Missed Team ’24? Catch up on announcements here.

×
Create
cancel
Showing results for 
Search instead for 
Did you mean: 
Sign up Log in

browsing deleted commits (ie rebased out of history) by sha

Seth Carter February 2, 2018

bbs v4.8.3

When a commit is rebased out of a branch's history it can still be browsed via the bitbucket web ui using the following url:

bbs-host/projects/[PROJECT]/repos/[REPO]/commits/[SHA]

The question is; How long might those "non-existing" commits continue to be served up? Will those commits exist until gc cleans them out? forever?  I do not see a property specific to this.

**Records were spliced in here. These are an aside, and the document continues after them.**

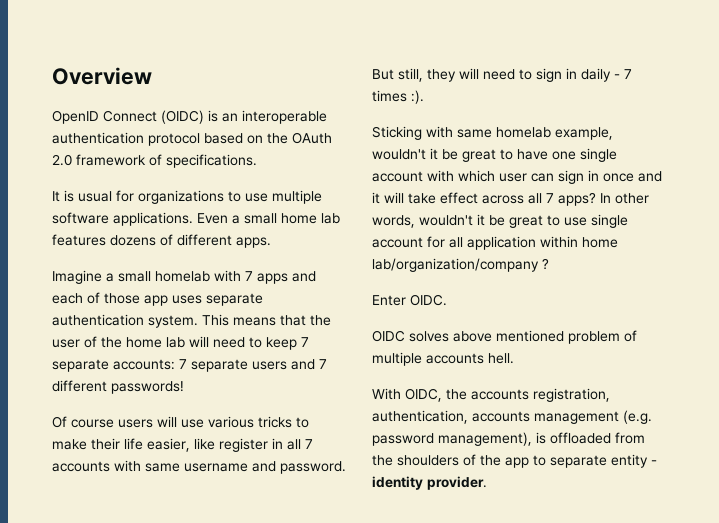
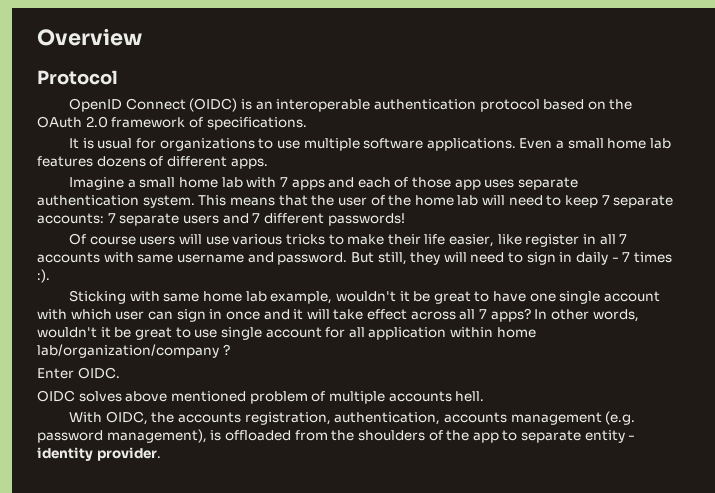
+ Protocol
- Imagine a small homelab with 7 apps and each of those app uses separate authentication system.
+ Imagine a small home lab with 7 apps and each of those app uses separate authentication system.
- Sticking with same homelab example, wouldn't it be great to have one single account with which user can sign in once and it will take effect across all 7 apps?
+ Sticking with same home lab example, wouldn't it be great to have one single account with which user can sign in once and it will take effect across all 7 apps?

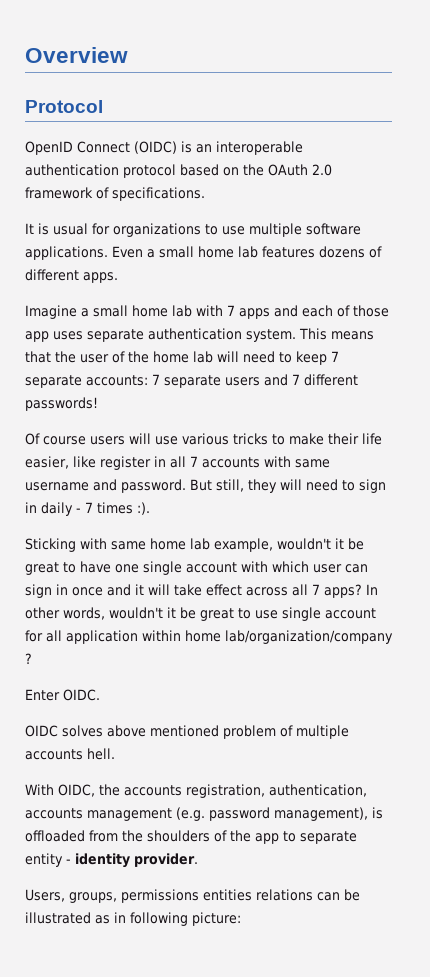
+ Users, groups, permissions entities relations can be illustrated as in following picture:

Use case is a pull request overview which shows rebase activity and provides links to commits no longer associated with the branch (or any branch).  Can a user view deleted commits n years in the future when reviewing a pull request. 

 

close answers but not quite definitive for this case:

https://jira.atlassian.com/browse/BSERV-4442

https://community.atlassian.com/t5/Bitbucket-questions/Why-Bitbucket-has-gc-pruneexpire-never/qaq-p/71622

2 answers

2 votes
Bryan Turner
Atlassian Team
Atlassian Team members are employees working across the company in a wide variety of roles.
February 2, 2018

@Seth Carter

Providing a definitive answer for this is somewhere between difficult and impossible. I'll qualify my answer where I can to try and make it clear where relevant edge cases exist.

In normal development there are any number of ways that commits become unreferenced. A couple of the more obvious ones:

  • Branches are deleted without ever being merged to another branch that still exists
  • Branches are rebased, replacing X original commit(s) with Y new ones

It doesn't matter too much how a commit becomes unreferenced; the end result is that it comes available for pruning. But when, or even if, it will actually get pruned, once it's possible to do so, varies.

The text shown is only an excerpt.